Nach dem 125. Geburtstag feiern wir 100 Jahre Relativitätstheorie

Thomas de Padova

An diesem Wochenende feiert die Stadt Ulm Albert Einsteins 125. Geburtstag. Kein rundes Jubiläum, aber immerhin erblickte Einstein hier in der Bahnhofstraße B135 am 14. März 1879 das Licht der Welt. „Zum Geborenwerden ist das Haus recht hübsch“, schrieb Einstein später an den Sohn des damaligen Hausbesitzers. „Denn bei dieser Gelegenheit hat man noch keine so großen ästhetischen Bedürfnisse, sondern man brüllt seine Lieben zunächst einmal an, ohne sich viel um Gründe und Umstände zu kümmern.“ Darum kümmert man sich in Ulm nun um so mehr, würdigt den weltberühmten Physiker mit einer wissenschaftlichen Tagung, Einstein-Ausstellungen, einer Einstein-Oper und einem Festakt, an dem auch Bundespräsident Rau teilnimmt.

In Berlin und Brandenburg hätte man durchaus mehr Grund, des Physikers zu gedenken. Hier lag Einstein nicht nur ein paar Monate in der Wiege. Es ist die Region, in die er 1914 übersiedelte und die er erst nach der Machtübernahme der Nationalsozialisten wie viele andere exzellente Wissenschaftler wieder verließ. Aber abgesehen von dem einen oder anderen Vortrag zu Einsteins Werk bleibt es hier seltsam still.

Es ist die Ruhe vor dem großen Jubiläum, das erst noch ins Haus steht: 2005 werden wir auf 100 Jahre Relativitätstheorie zurückblicken, auf Einsteins „Wunderjahr“, in dem er gleich vier seiner bahnbrechenden physikalischen Arbeiten schrieb. Eine große Ausstellung von März bis September im Berliner Kronprinzenpalais wird dann das Herzstück der Feierlichkeiten sein. Sie wird vom Bundesforschungsministerium großzügig unterstützt. Allein das Land Berlin ist mit der finanziellen Förderung noch hinterher, obschon die Vorbereitung bereits in eine wichtige Phase getreten ist.

Das Einstein-Jahr ist für Berlin und Brandenburg eine große Chance. Berlin war die Wissenschaftsstadt der 20er Jahre. Und Einstein steht wie kein anderer Forscher für diese Zeit, an die das Einstein-Jahr anknüpfen wird, um die Wissenschaft im öffentlichen Bewusstsein stärker zu verankern.

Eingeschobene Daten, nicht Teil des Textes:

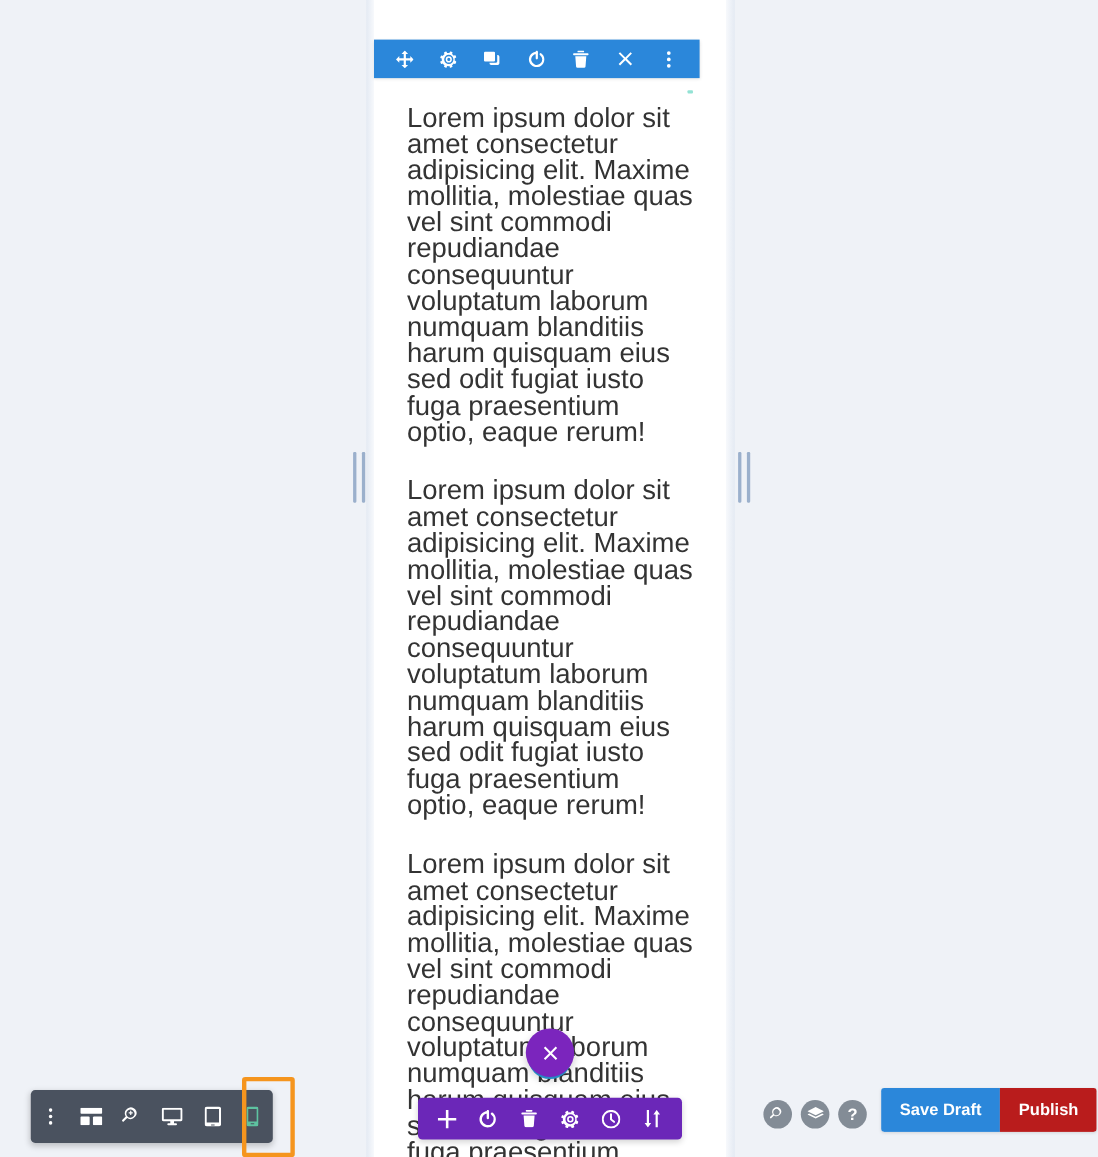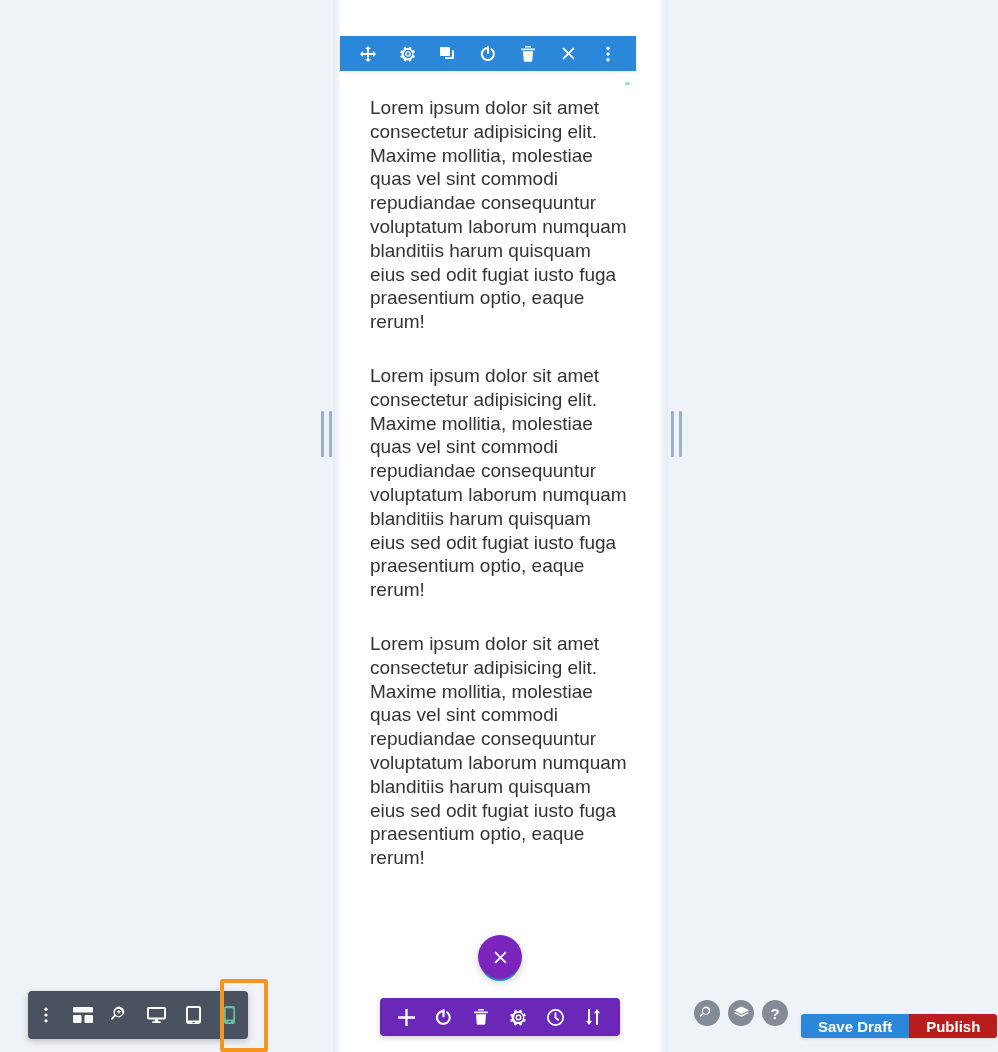--- a/index.html
+++ b/index.html
@@ -79,21 +79,21 @@
   }
 
   
   .content {
     position: absolute;
     left: 340px; top: 96px;
     width: 320px;
     padding: 0 30px;
   }
   .para {
-    font-size: 19px;
+    font-size: 25px;
     line-height: 23.8px;
     color: #333333;
     font-weight: 400;
     margin-bottom: 30px;
     word-spacing: 0px;
   }
   .para:last-child { margin-bottom: 0; }
 
   
   .round-close-wrap {
@@ -178,22 +178,22 @@
     cursor: pointer;
   }
   .circ-btn svg { fill: #ffffff; display: block; }
   .circ-btn .qmark {
     color: #ffffff; font-size: 15px; font-weight: 700;
     line-height: 1; font-family: "Liberation Sans", sans-serif;
   }
 
   .action-buttons {
     position: absolute;
-    left: 801px; top: 1014px;
-    display: flex; height: 24px;
+    left: 801px; top: 989px;
+    display: flex; height: 40px;
     border-radius: 3px; overflow: hidden;
     box-shadow: 0 1px 3px rgba(0,0,0,.12);
   }
   .btn-save {
     background: #2b87da; color: #ffffff;
     font-size: 15px; font-weight: 700;
     padding: 0 17px;
     display: flex; align-items: center;
     border: none; cursor: pointer;
     font-family: "Liberation Sans", sans-serif;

Etliche internationale Wissenschaftsorganisationen stellen sich gemeinsam dieser Aufgabe. Denn auch wenn Einstein ein Garant für ein großes öffentliches Interesse ist, „er steht zugleich für eine der schwierigsten wissenschaftlichen Theorien“, wie Jürgen Renn, Direktor am Berliner Max-Planck-Institut für Wissenschafsgeschichte, in dieser Woche bei einem Vortrag in der Urania unterstrich, einem Ort, den auch Einstein sehr schätzte.

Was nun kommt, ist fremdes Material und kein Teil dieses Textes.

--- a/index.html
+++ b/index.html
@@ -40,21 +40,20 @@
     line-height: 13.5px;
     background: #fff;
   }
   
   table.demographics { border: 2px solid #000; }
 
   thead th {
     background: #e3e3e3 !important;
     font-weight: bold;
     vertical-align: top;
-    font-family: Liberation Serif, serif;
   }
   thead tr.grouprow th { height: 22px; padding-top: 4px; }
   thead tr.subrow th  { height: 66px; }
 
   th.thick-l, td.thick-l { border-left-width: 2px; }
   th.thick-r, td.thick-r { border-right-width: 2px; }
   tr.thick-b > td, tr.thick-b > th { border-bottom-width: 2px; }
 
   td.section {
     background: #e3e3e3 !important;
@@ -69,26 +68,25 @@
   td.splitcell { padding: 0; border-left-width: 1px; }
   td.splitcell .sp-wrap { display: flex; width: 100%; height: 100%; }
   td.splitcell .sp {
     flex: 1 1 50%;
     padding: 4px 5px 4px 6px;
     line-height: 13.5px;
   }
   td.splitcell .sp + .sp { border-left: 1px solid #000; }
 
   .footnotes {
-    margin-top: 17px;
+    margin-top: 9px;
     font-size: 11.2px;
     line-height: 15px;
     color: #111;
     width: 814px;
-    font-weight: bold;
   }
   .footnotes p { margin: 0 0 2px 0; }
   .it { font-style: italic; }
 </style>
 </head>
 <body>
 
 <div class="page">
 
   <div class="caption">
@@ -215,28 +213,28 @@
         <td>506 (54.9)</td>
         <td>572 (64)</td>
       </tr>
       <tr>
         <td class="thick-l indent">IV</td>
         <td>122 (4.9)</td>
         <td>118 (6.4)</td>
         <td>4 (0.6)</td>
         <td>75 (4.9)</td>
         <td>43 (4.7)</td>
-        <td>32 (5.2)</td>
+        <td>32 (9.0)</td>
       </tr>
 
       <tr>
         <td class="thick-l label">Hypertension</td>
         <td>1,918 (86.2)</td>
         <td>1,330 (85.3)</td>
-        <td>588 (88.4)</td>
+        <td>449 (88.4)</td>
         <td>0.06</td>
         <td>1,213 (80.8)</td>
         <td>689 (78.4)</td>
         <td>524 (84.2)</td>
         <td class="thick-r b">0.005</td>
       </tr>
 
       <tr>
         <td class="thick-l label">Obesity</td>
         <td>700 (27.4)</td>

Die Relativitätstheorie hat unsere Vorstellungen von Raum und Zeit zweimal grundlegend verändert: 1905 und 1915. Sie besagt unter anderem, dass bewegte Uhren langsamer gehen oder dass auch Licht eine Masse hat und zum Beispiel im Schwerefeld der Sonne abgelenkt wird. Als der Nachweis dieser Lichtablenkung 1919 gelang, wurde Einstein über Nacht zum Weltstar.

Es wird nicht leicht sein, dem Publikum näher zu bringen, wie Albert Einstein zu diesen Erkenntnissen gelangte. Es wird auch nicht möglich sein, Einstein einfach nach Berlin zurückzuholen. Bei den Einstein-Feierlichkeiten wird man vielmehr reflektieren müssen, wie problematisch Berlins und Deutschlands Verhältnis zu Einstein lange Zeit war.

In Ulm dreht sich in der kommenden Woche bei der Physikertagung vieles um die Quantenphysik, um schwarze Löcher und die dunkle Energie, sprich: um das Fortschreiben von Einsteins Werk in der modernen Wissenschaft. Berlin und Brandenburg werden im kommenden Jahr mit eigenen Akzenten ein noch breiteres Publikum anzusprechen versuchen. Wir dürfen gespannt sein!